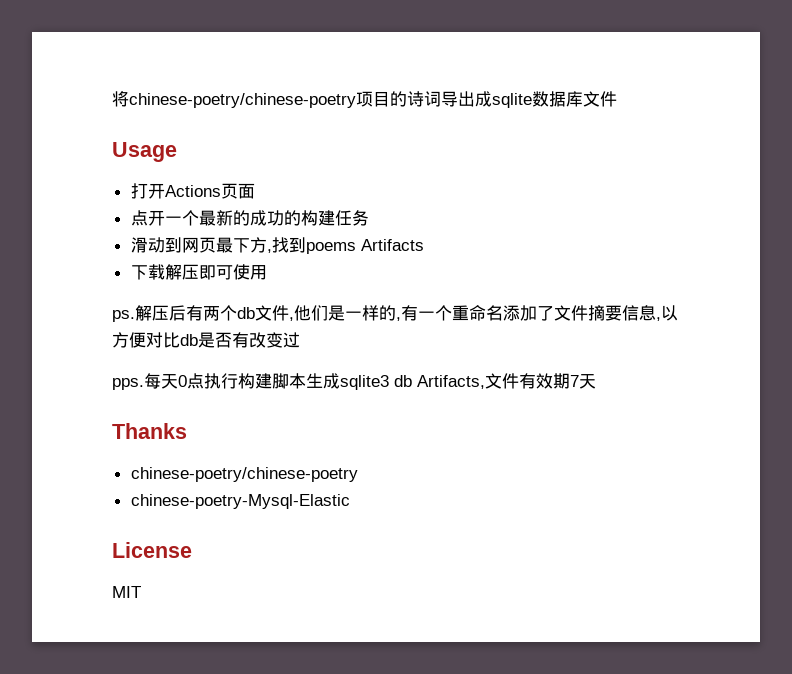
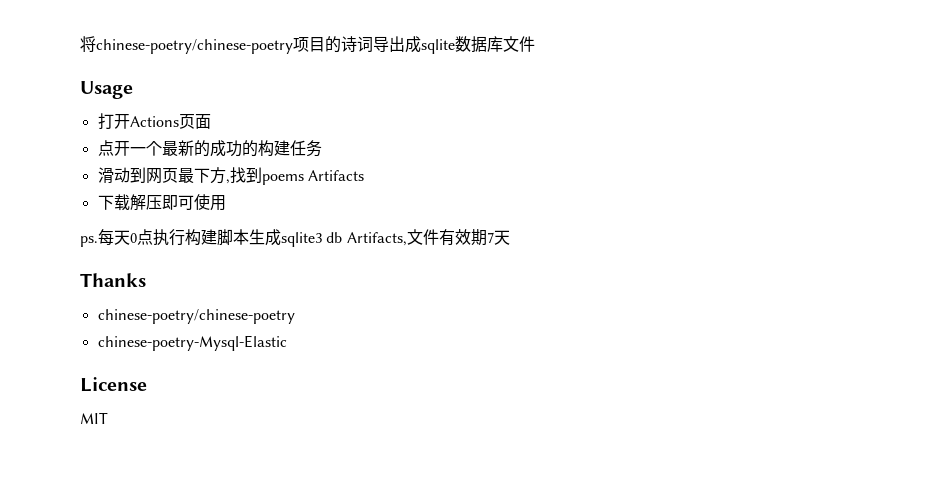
[135,305,678,321] [112,332,300,348] [112,378,144,390] 解压后有两个db文件,他们是一样的,有一个重命名添加了文件摘要信息,以方便对比db是否有改变过 // pps. -> (98, 241) none

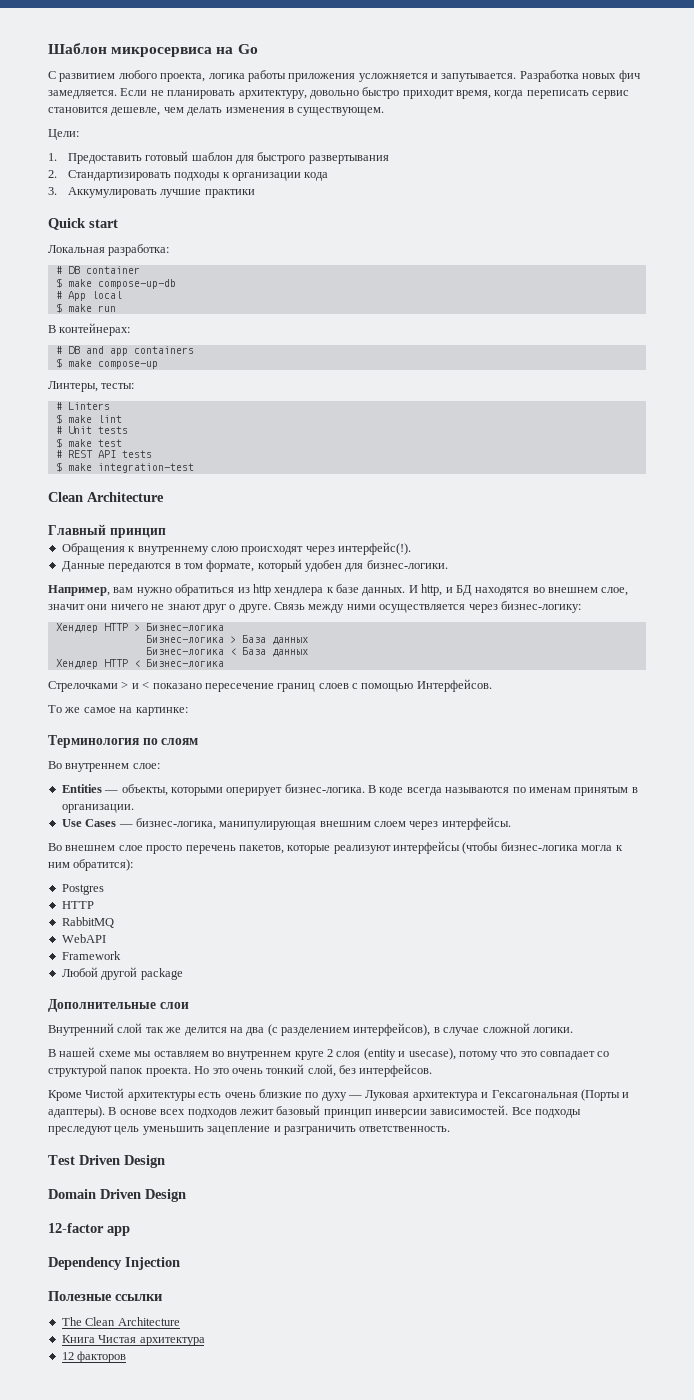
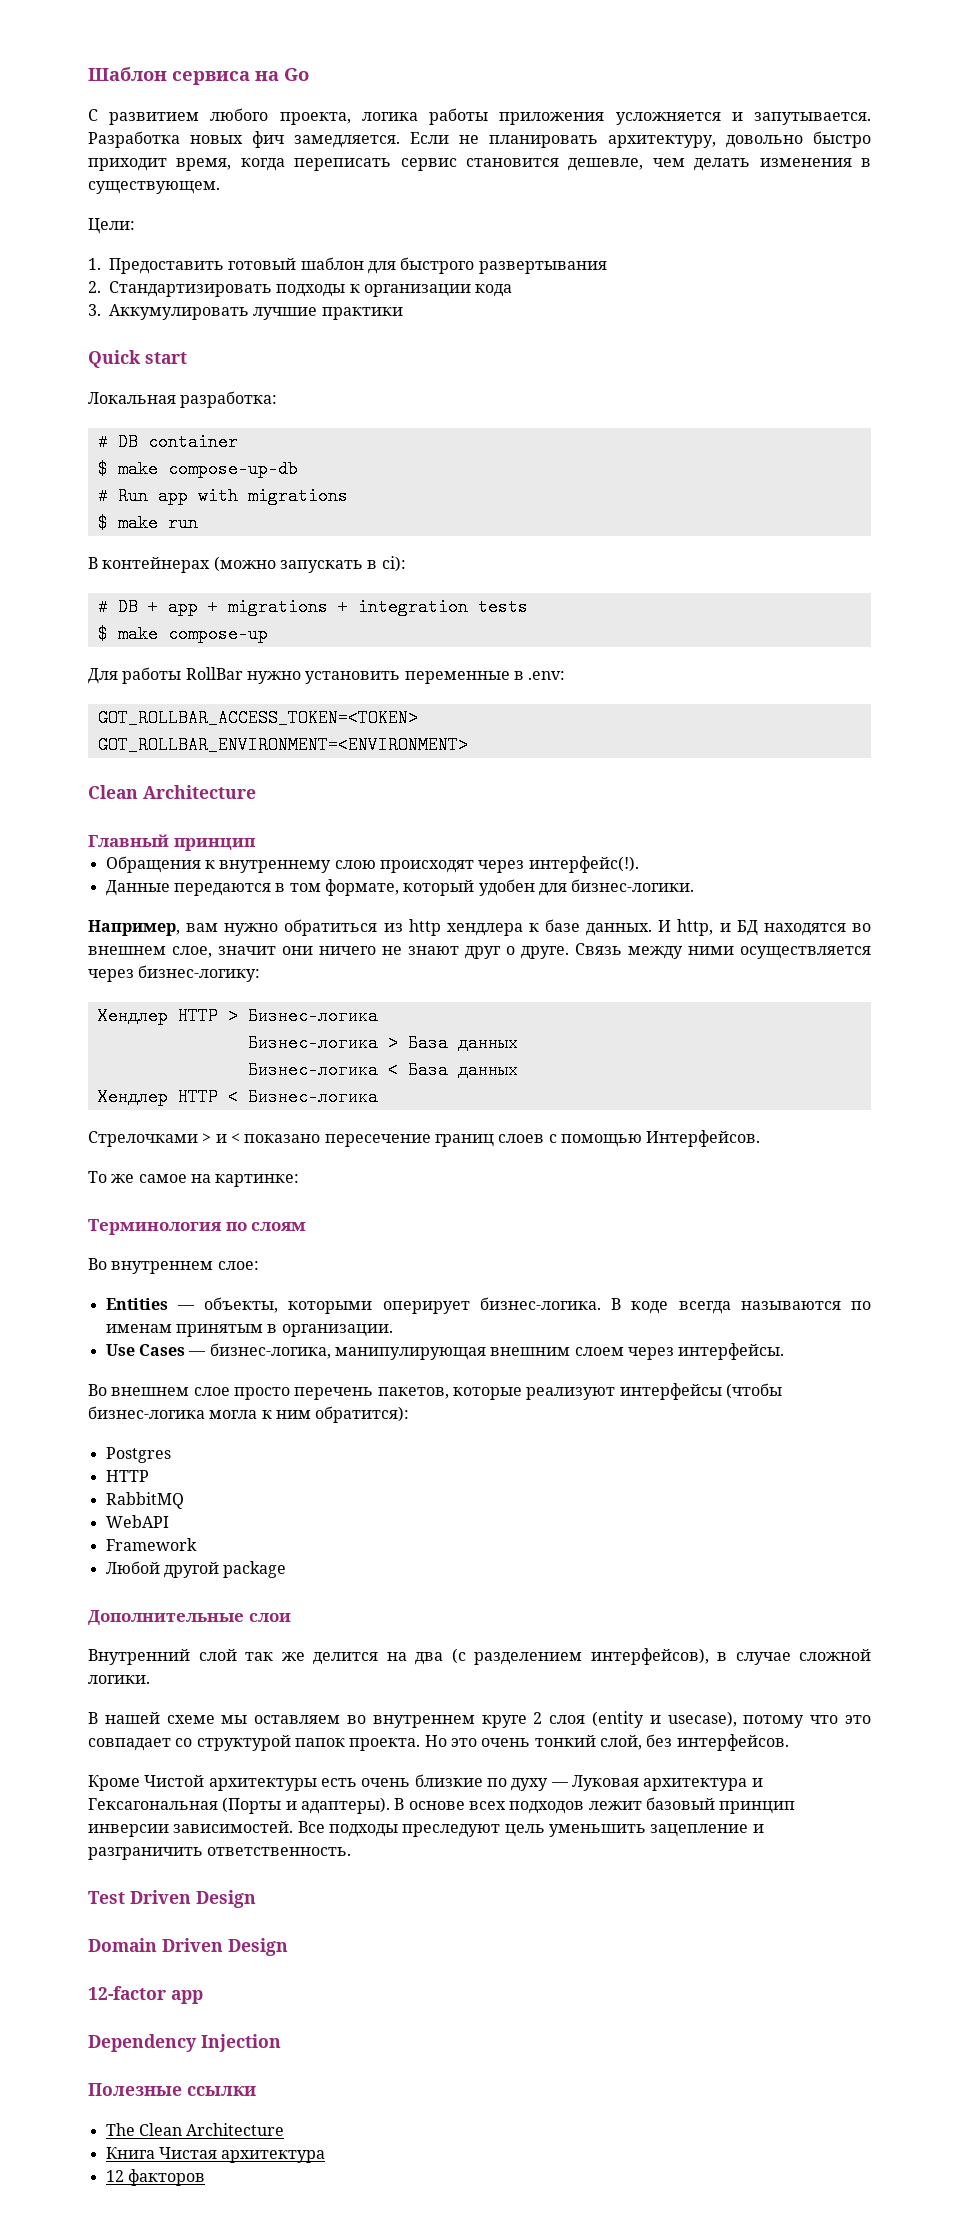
[111,47,213,57] микросервиса -> [172,71,250,85] сервиса
[67,291,122,301] App local -> [117,487,348,505] Run app with migrations
[59,323,131,336] [55,346,194,356] [55,358,158,369] [48,381,135,392] [55,402,110,410] [55,414,122,424] [55,426,128,434] [55,438,122,448] [55,450,152,458] [55,462,194,473] контейнерах: // # DB and app containers // $ make compose-up // Линтеры, тесты: // # Linters // $ make lint // # Unit tests // $ make test // # REST API tests // $ make integration-test -> [102,556,406,573] [97,598,528,616] [97,625,268,643] [88,667,566,684] [97,709,418,727] [97,736,468,754] контейнерах (можно запускать в ci): // # DB + app + migrations + integration tests // $ make compose-up // Для работы RollBar нужно установить переменные в .env: // GOT_ROLLBAR_ACCESS_TOKEN=<TOKEN> // GOT_ROLLBAR_ENVIRONMENT=<ENVIRONMENT>

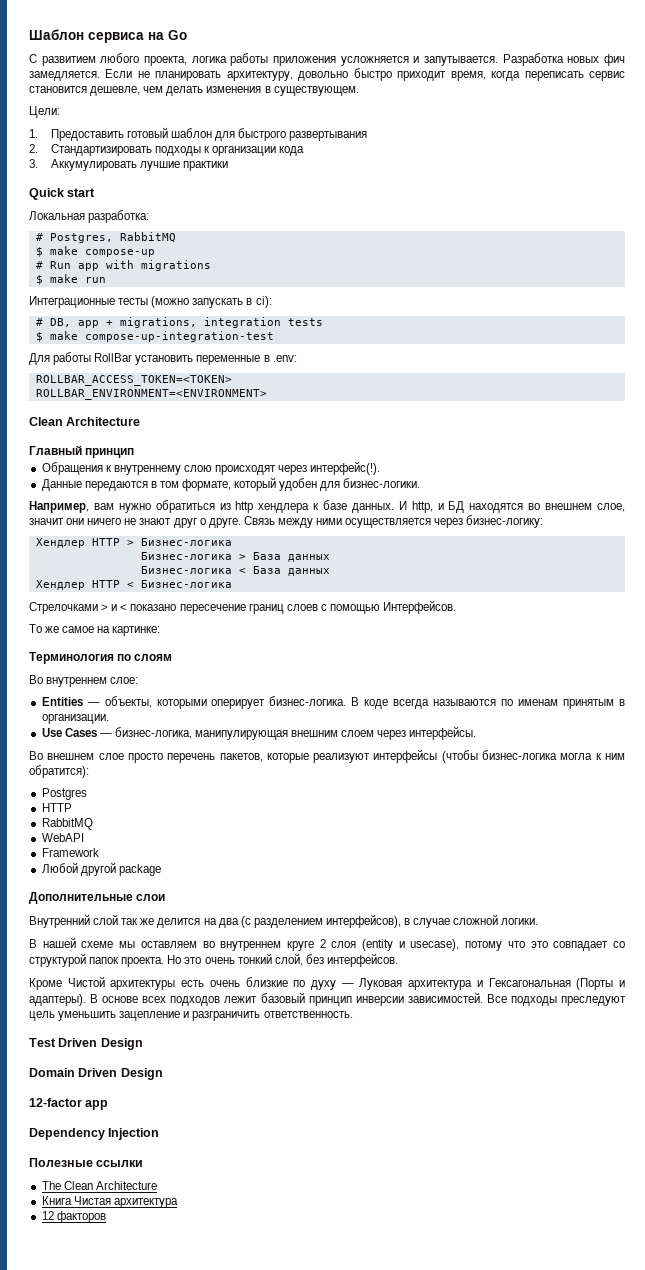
[117,433,238,451] [97,460,298,478] DB container // $ make compose-up-db -> [49,232,176,243] [35,246,155,257] Postgres, RabbitMQ // $ make compose-up
[88,557,211,573] В контейнерах -> [29,296,149,308] Интеграционные тесты
[117,598,348,616] DB + app + migrations + -> [49,317,197,328] DB, app + migrations,
[167,625,268,643] compose-up -> [84,331,274,342] compose-up-integration-test
[246,671,301,684] нужно -> (133, 357) none
[97,709,418,727] [97,736,468,754] GOT_ROLLBAR_ACCESS_TOKEN=<TOKEN> // GOT_ROLLBAR_ENVIRONMENT=<ENVIRONMENT> -> [35,375,232,386] [35,389,267,400] ROLLBAR_ACCESS_TOKEN=<TOKEN> // ROLLBAR_ENVIRONMENT=<ENVIRONMENT>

_Try it:_ Before copying the material, set its pictures aside; then transcribe it word for word.

_Solved problem:_
[135,305,678,321] [112,332,300,348] [112,378,144,390] 解压后有两个db文件,他们是一样的,有一个重命名添加了文件摘要信息,以方便对比db是否有改变过 // pps. -> (98, 241) none

[111,47,213,57] микросервиса -> [172,71,250,85] сервиса
[67,291,122,301] App local -> [117,487,348,505] Run app with migrations
[59,323,131,336] [55,346,194,356] [55,358,158,369] [48,381,135,392] [55,402,110,410] [55,414,122,424] [55,426,128,434] [55,438,122,448] [55,450,152,458] [55,462,194,473] контейнерах: // # DB and app containers // $ make compose-up // Линтеры, тесты: // # Linters // $ make lint // # Unit tests // $ make test // # REST API tests // $ make integration-test -> [102,556,406,573] [97,598,528,616] [97,625,268,643] [88,667,566,684] [97,709,418,727] [97,736,468,754] контейнерах (можно запускать в ci): // # DB + app + migrations + integration tests // $ make compose-up // Для работы RollBar нужно установить переменные в .env: // GOT_ROLLBAR_ACCESS_TOKEN=<TOKEN> // GOT_ROLLBAR_ENVIRONMENT=<ENVIRONMENT>

[117,433,238,451] [97,460,298,478] DB container // $ make compose-up-db -> [49,232,176,243] [35,246,155,257] Postgres, RabbitMQ // $ make compose-up
[88,557,211,573] В контейнерах -> [29,296,149,308] Интеграционные тесты
[117,598,348,616] DB + app + migrations + -> [49,317,197,328] DB, app + migrations,
[167,625,268,643] compose-up -> [84,331,274,342] compose-up-integration-test
[246,671,301,684] нужно -> (133, 357) none
[97,709,418,727] [97,736,468,754] GOT_ROLLBAR_ACCESS_TOKEN=<TOKEN> // GOT_ROLLBAR_ENVIRONMENT=<ENVIRONMENT> -> [35,375,232,386] [35,389,267,400] ROLLBAR_ACCESS_TOKEN=<TOKEN> // ROLLBAR_ENVIRONMENT=<ENVIRONMENT>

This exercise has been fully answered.